In 1747, John Cuff, a London optical instrument maker, published a pamphlet in which there was a poem titled                          
Occasion’d by the Sight of a Chamera Obscura

Verse 3 reads:
Say, rare Machine, who taught thee to design?
And mimick Nature with such Skill divine?
The Miracles of whose creative Glass,
Struck with amaze, the superstitious class,
Of fools, in Bacon’s Days, and did for Witchcraft pass
Productions strange! weak Reason did transcend:
And all admir’d, but few could comprehend;
The Cause conceal’d; th’ Effect Men plain perceive;
Compell’d by Sight thy Myst’ries to believe.
& Verse 7:
How wou’d that Painter boast his Pencil’s Art?
Who cou’d such motions to his Piece impart?
But, here, thou hast no Rival in thy Fame;
‘Tis thine alone to copy Nature’s Frame,
So strictly true she seems the very same;
In just Proportions; Colours strong or faint,
By Light and Shade’ without the Daub of Paint:
To animate the Picture, and inspire,
Such Motions, as the Figures may require,
From Heav’n Prometheus like, thou steal’st the sacred Fire.

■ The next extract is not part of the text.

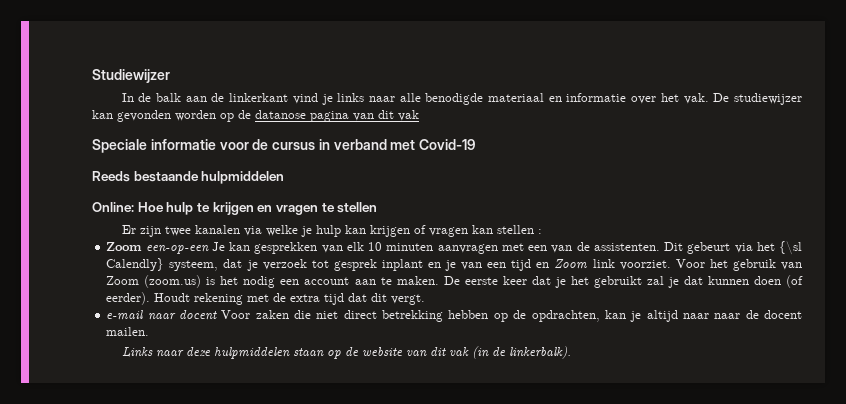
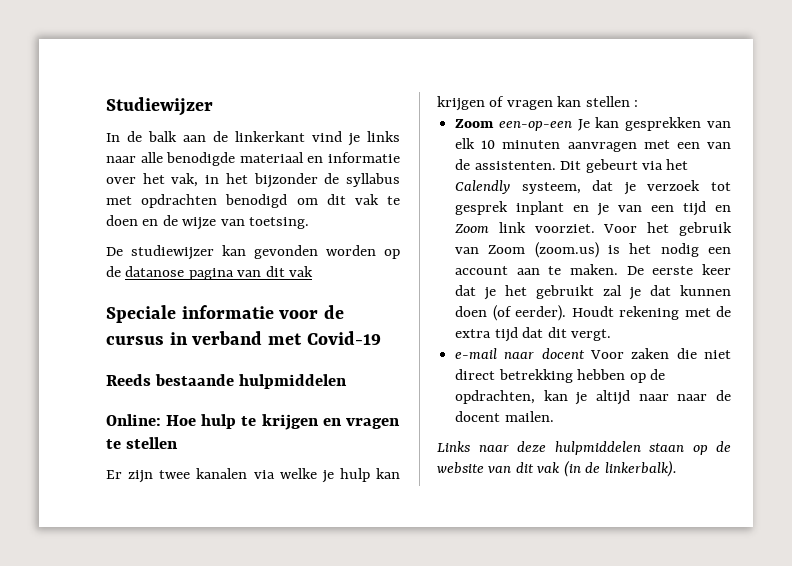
[683,93,709,104] vak. -> [171,173,400,188] [106,194,400,208] [106,215,310,230] vak, in het bijzonder de syllabus met opdrachten benodigd om dit vak te doen en de wijze van toetsing. //
[779,241,803,255] [106,258,165,271] {\sl Calendly} -> [455,180,511,194] Calendly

On the last page of the pamphlet Cuff advertised his chamera obscura with the heading:

The Chamera Obscura, for exhibiting Prospects in their natural Proportions and Colours, together with the Motions of living Objects.

William Storers Royal Accurate Delineator Unidentified maker
Camera Obscura, mid-18th century
[Strangers’ Hall Museum, Norwich]
Camera Obscura mid 18 century Unidentified maker
Camera Obscura, mid-18th century
[Strangers’ Hall Museum, Norwich]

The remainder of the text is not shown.